# Single Wall Passive Wine Cellar?



## AZMDTed (May 31, 2016)

Hi all,
I'm thinking of converting part of my basement to a passive Wine Cellar. I would love to be able to use a corner, but that's not possible. Only one side of the cellar would be against a foundation wall. I live near Baltimore in a small house with a basement. Since I live on a slope, the East side of the basement is my garage. The west half is underground, half finished and half storage/utilities.
I'm thinking of using the north wall of the storage area to build maybe an 8'x5' wine storage room (8' along the wall). I've got the book on "How and why to build a wine cellar" on order, but while I await that I'm wondering if anyone else has a single wall passive cellar and how well it's working for you.
Wintertime basement temps are about 63, summertime 73. No windows. I will be happy if I can keep the room between 63-67 over the course of a year.

Any similar experiences?

Ted


----------



## ibglowin (May 31, 2016)

Insulate the wall(s) as the best you can as well as the ceiling. If you could add a small room AC somewhere on one of the walls that would pull the temps down nicely in the Summertime and your wines will last MUCH longer.


----------



## TonyR (Jun 6, 2016)

I was in almost the same situation, the only diference was i built mine in the NE corner of my basement. I put up 2x4 stud walls, insulated good the walls and ceiling, then put in wine shelves. Mine stays on the 60's range all summer. I also use it to store some of the things from my garden


----------



## AZMDTed (Jun 6, 2016)

Thanks all. I think I will start the design for a passive but frame in a space for a window mounted AC unit just in case I don't get the conditions I want. That way if I want to change to AC all I have to do is knock out the foam insulation and wall board in that location and set it up. Then I would need to find one of those controller gizmos for the unit. But first I'll give passive a try. Take care.


----------



## AZMDTed (Jun 6, 2016)

ibglowin said:


> Insulate the wall(s) as the best you can as well as the ceiling. If you could add a small room AC somewhere on one of the walls that would pull the temps down nicely in the Summertime and your wines will last MUCH longer.



Mike,
Do you have a set up like you describe? If so, do you use a controller to cycle the AC or just use the built in thermostat? After looking at other threads, it seems like a small energy star compliant 5K BTU window unit with a controller would be a cost effective and quite temp stable solution. Then my only concern would be that the AC is venting into the rest of the storage room rather than outside, but with a super insulated wine room and a controller to cycle the AC I wouldn't expect it to be on for very long at a time. Hopefully it wouldn't overheat the rest of the room. Thoughts?


----------



## Johnd (Jun 6, 2016)

@AZMDTed:

For wine cellar cooling units mounted through the wall, manufacturers recommend that the exhaust space be at least the same cubic footage as the space being conditioned. So for your space, assuming 8' ceilings, the cubic footage would be 320 cf of cellar, you'd need at least that much on the exhaust side.
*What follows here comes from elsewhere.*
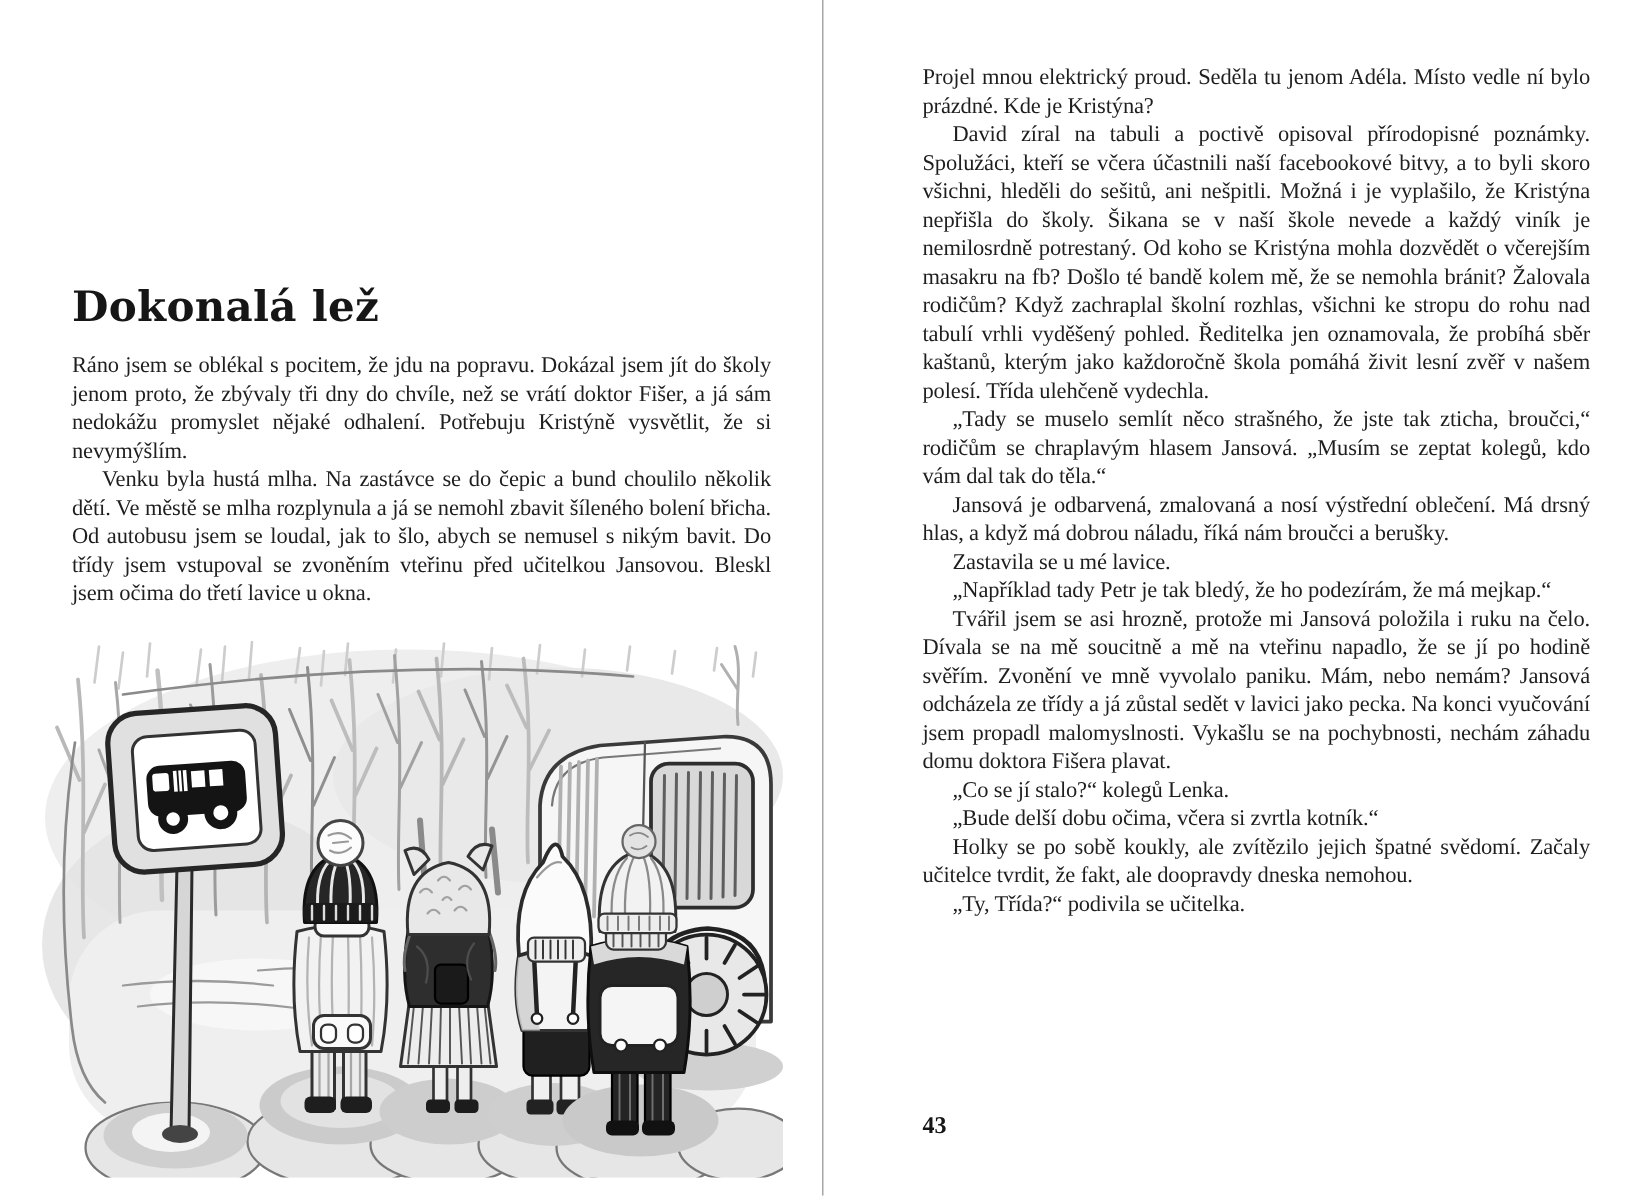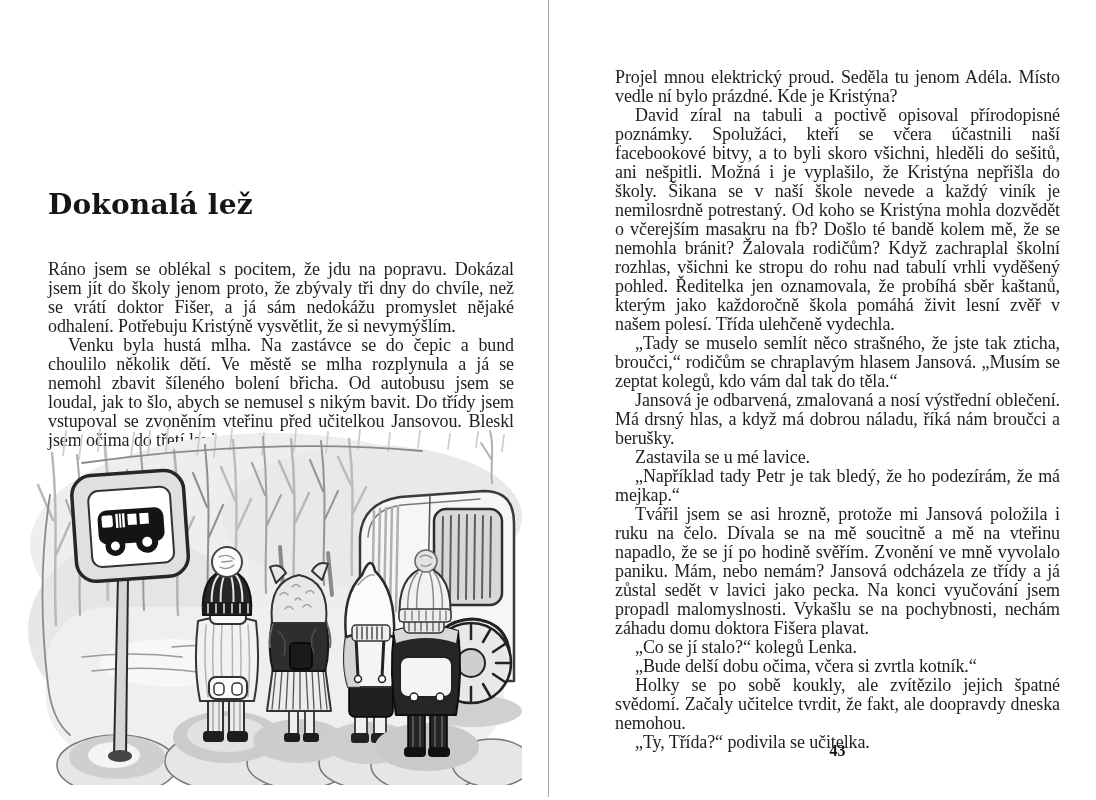"Projel mnou elektrický proud. Seděla" .col { font-size: 18px -> 15px; margin-top: 25px -> none }
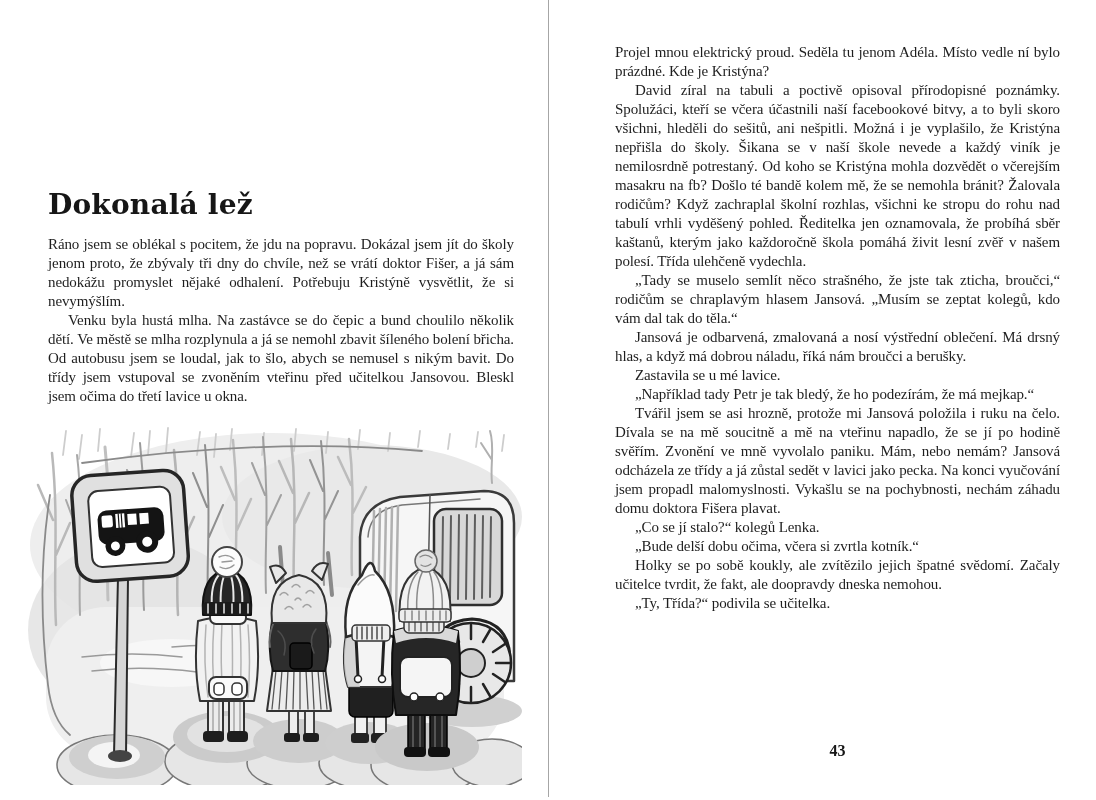"43" .pagenum { text-align: center -> left }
That said, since you're getting an A/C, not a refrigeration unit, you should see what size room the units handle. If you get one too small, it may not handle the heat load, too large and it will cycle on and off too quickly to control humidity.

Since it sounds like it's for rare occasions when your area may get warm, and your room is small, and they may be hard to find under 5000 BTU, that's the one you might have to default to.............

Consider just use the built in thermostat and keep another thermometer in there to see that it's staying on track.


----------



## ibglowin (Jun 6, 2016)

I did purchase a small window unit (5K) and luckily I had one window so I was able to vent it to outside and then install a cellular blind as well as some blackout board to keep all light out of the room. I also added 12" of attic insulation above the room. Most/many of the small window units have full blown thermostats that shut down the whole unit when it reaches the set temp, not just the compressor so the fan does not run non stop. My little unit keeps my ~200 sq/ft room 64 degrees during our short but sometimes warm Summer months.

If the unit didn't have to work very much it may not put out an excessive amount of heat into the rest of the basement. The other possibility is to buy one of those ducted stand AC units that you could run the duct somewhere to the out side but the intake is from the room air. They are not as efficient, usually kind of noisy but if doesn't need to work too much might be an option.


----------



## AZMDTed (Jun 6, 2016)

Mike, John,
Thanks. No problem with having greater space outside of the wine cellar for me. I appreciate the input. I do love planning, maybe just a bit more than doing. I see a couple weekend project coming up soon.

Ted


----------